Protein-coding gene in the species Homo sapiens

Protein ETHE1, mitochondrial, also known as "ethylmalonic encephalopathy 1 protein" and "persulfide dioxygenase", is a protein that in humans is encoded by the ETHE1 gene located on chromosome 19.

== Structure ==

The human ETHE1 gene consists of 7 exons and encodes for a protein that is approximately 27 kDa in size.

== Function ==

This gene encodes a protein that is expressed mainly in the gastrointestinal tract, but also in several other tissues such as the liver and the thyroid.

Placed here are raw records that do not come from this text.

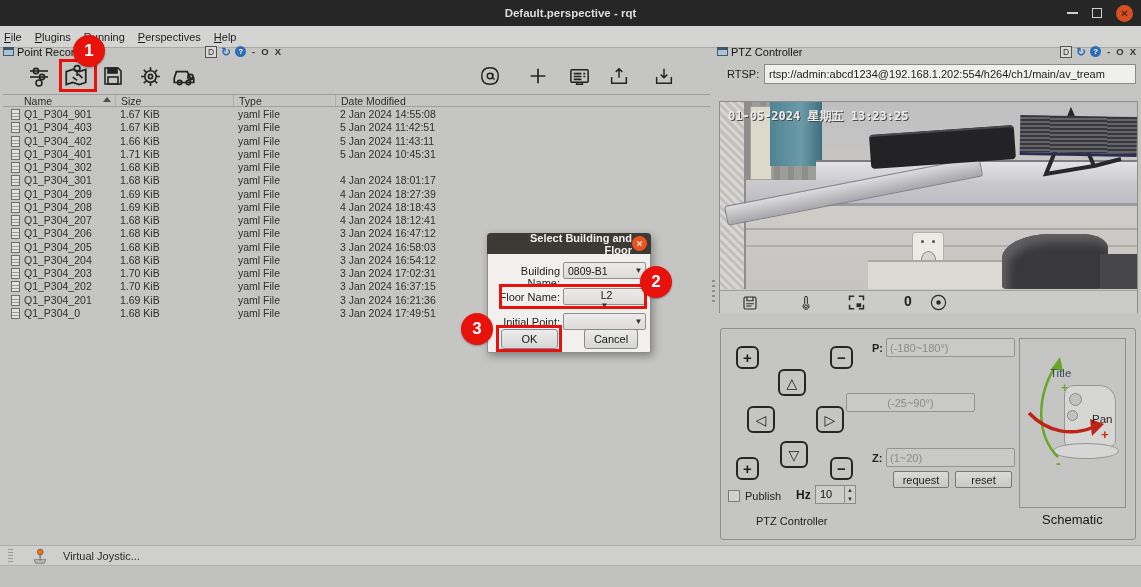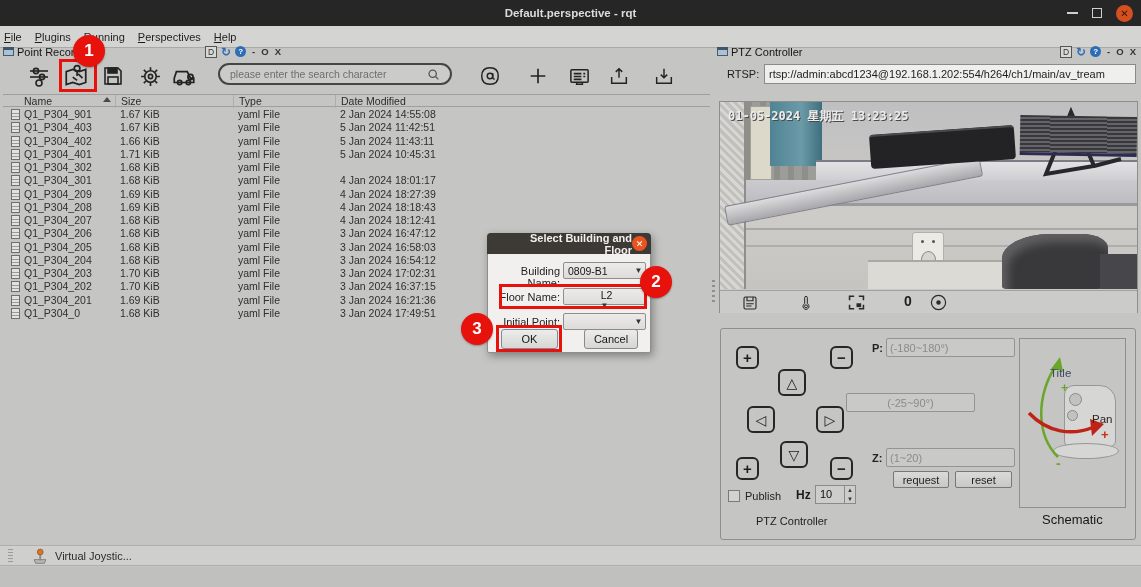--- a/index.html
+++ b/index.html
@@ -88,21 +88,21 @@
   .sc-minus-g { position:absolute; left:36px; top:116px; color:#6aa62a; font-size:14px; font-weight:bold; }
   .sc-plus-r { position:absolute; left:81px; top:88px; color:#cf2a1e; font-size:13px; font-weight:bold; }
   .cam-body { position:absolute; left:44px; top:46px; width:52px; height:62px; background:#d6d6d4; border:1.5px solid #97979b; border-radius:10px 16px 6px 6px; }
   .cam-lens1 { position:absolute; left:49px; top:54px; width:13px; height:13px; border-radius:50%; background:#c2c2c0; border:1.5px solid #8a8a88; }
   .cam-lens2 { position:absolute; left:47px; top:71px; width:11px; height:11px; border-radius:50%; background:#c2c2c0; border:1.5px solid #8a8a88; }
   .cam-base { position:absolute; left:33px; top:104px; width:66px; height:16px; background:#d6d6d4; border:1.5px solid #97979b; border-radius:50%; }
 
   
   .bottom-tabbar { position:absolute; left:0; top:545px; width:1141px; height:21px; background:#cfcfcd; border-top:1px solid #aeaeac; border-bottom:1px solid #aeaeac; display:flex; align-items:center; }
   .grip { width:5px; height:14px; margin-left:8px; background:repeating-linear-gradient(180deg,#9a9a98 0 1px,transparent 1px 3px); }
-  .joy-tab { display:flex; align-items:center; gap:6px; margin-left:18px; font-size:11px; color:#2c2c2c; }
+  .joy-tab { display:flex; align-items:center; gap:14px; margin-left:18px; font-size:11px; color:#2c2c2c; }
   .bottom-strip { position:absolute; left:0; top:567px; width:1141px; height:20px; background:#c0c0be; }
 
   
   .dialog { position:absolute; left:487px; top:233px; width:164px; height:120px; background:#f1f0ee; border:1px solid #8e8e8c; box-shadow:2px 3px 8px rgba(0,0,0,.35); border-radius:4px 4px 2px 2px; }
   .dlg-title { position:absolute; left:-1px; top:-1px; width:164px; height:21px; background:#3d3935; border-radius:4px 4px 0 0; display:flex; align-items:center; }
   .dlg-title .txt { flex:1; text-align:right; color:#f2f1ef; font-weight:bold; font-size:11px; padding-left:26px; }
   .dlg-close { width:15px; height:15px; border-radius:50%; background:#e95420; color:#fff; font-size:9px; font-weight:bold; display:flex; align-items:center; justify-content:center; margin-right:4px; }
   .dlg-row-label { position:absolute; font-size:11px; color:#1d1d1d; text-align:right; width:72px; }
   .combo { position:absolute; left:75px; width:83px; height:17px; border:1px solid #8e8e8c; border-radius:2px; background:linear-gradient(180deg,#ecebe9,#dddcda); display:flex; align-items:center; }
   .combo .cval { flex:1; padding-left:4px; font-size:10.5px; color:#161616; }
@@ -182,27 +182,20 @@
   </div>
   <div class="toolbar-btn" style="left:170px;">
     <svg width="26" height="26" viewBox="0 0 24 24">
       <path d="M3 14l2-6h10l3 6h3v4H3z"></path>
       <circle cx="8" cy="18" r="2"></circle>
         <circle cx="16" cy="18" r="2"></circle>
       <circle cx="18" cy="13" r="2.4"></circle>
     </svg>
   </div>
 
-  <div class="search-pill">
-    <span class="ph">please enter the search character</span>
-    <svg width="13" height="13" viewBox="0 0 16 16" style="stroke:#555; fill:none; stroke-width:1.6;">
-      <circle cx="7" cy="7" r="4.5"></circle>
-        <line x1="10.5" y1="10.5" x2="14" y2="14"></line>
-    </svg>
-  </div>
 
   <div class="tb2" style="left:477px;">
     <svg width="22" height="22" viewBox="0 0 24 24">
       <path d="M12 3c6 0 9 3 9 9s-3 9-9 9-9-3-9-9 3-9 9-9z"></path>
       <circle cx="12" cy="12" r="3"></circle>
         <path d="M15 9v4.5c0 1.5 1 2 2 1.5"></path>
     </svg>
   </div>
   <div class="tb2" style="left:525px;">
     <svg width="22" height="22" viewBox="0 0 24 24" style="stroke-width:1.8">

The ETHE1 protein is thought to localize primarily to the mitochondrial matrix and functions as a sulfur dioxygenase. Sulfur deoxygenates are proteins that function in sulfur metabolism. The ETHE1 protein is thought to catalyze the following reaction:

 sulfur + O_{2} + H_{2}O $\rightleftharpoons$ sulfite + 2 H^{+} (overall reaction)
 (1a) glutathione + sulfur $\rightleftharpoons$ S-sulfanylglutathione (glutathione hydropersulfide, spontaneous reaction)
 (1b) S-sulfanylglutathione + O_{2} + H_{2}O $\rightleftharpoons$ glutathione + sulfite + 2 H^{+}

and requires iron and possibly glutathione as cofactors. The physiological substrate of ETHE1 is thought to be glutathione hydropersulfide, an intermediate metabolite involved in hydrogen sulfide degradation.

== Clinical significance ==

Mutations in ETHE1 gene are thought to cause ethylmalonic encephalopathy, a rare inborn error of metabolism. Patients carrying ETHE1 mutations have been found to exhibit lower activity of ETHE1 and affinity for the ETHE1 substrate. Mouse models of Ethe1 genetic ablation likewise exhibited reduced sulfide dioxygenase catabolism and cranial features of ethylmalonic encephalopathy. Decrease in sulfide dioxygenase activity results in abnormal catabolism of hydrogen sulfide, a gas-phase signaling molecule in the central nervous system, whose accumulation is thought to inhibit cytochrome c oxidase activity in the respiratory chain of the mitochondrion. However, other metabolic pathways may also be involved that could exert a modulatory effect on hydrogen sulfide toxicity.

== Interactions ==

ETHE1 has been shown to interact with RELA.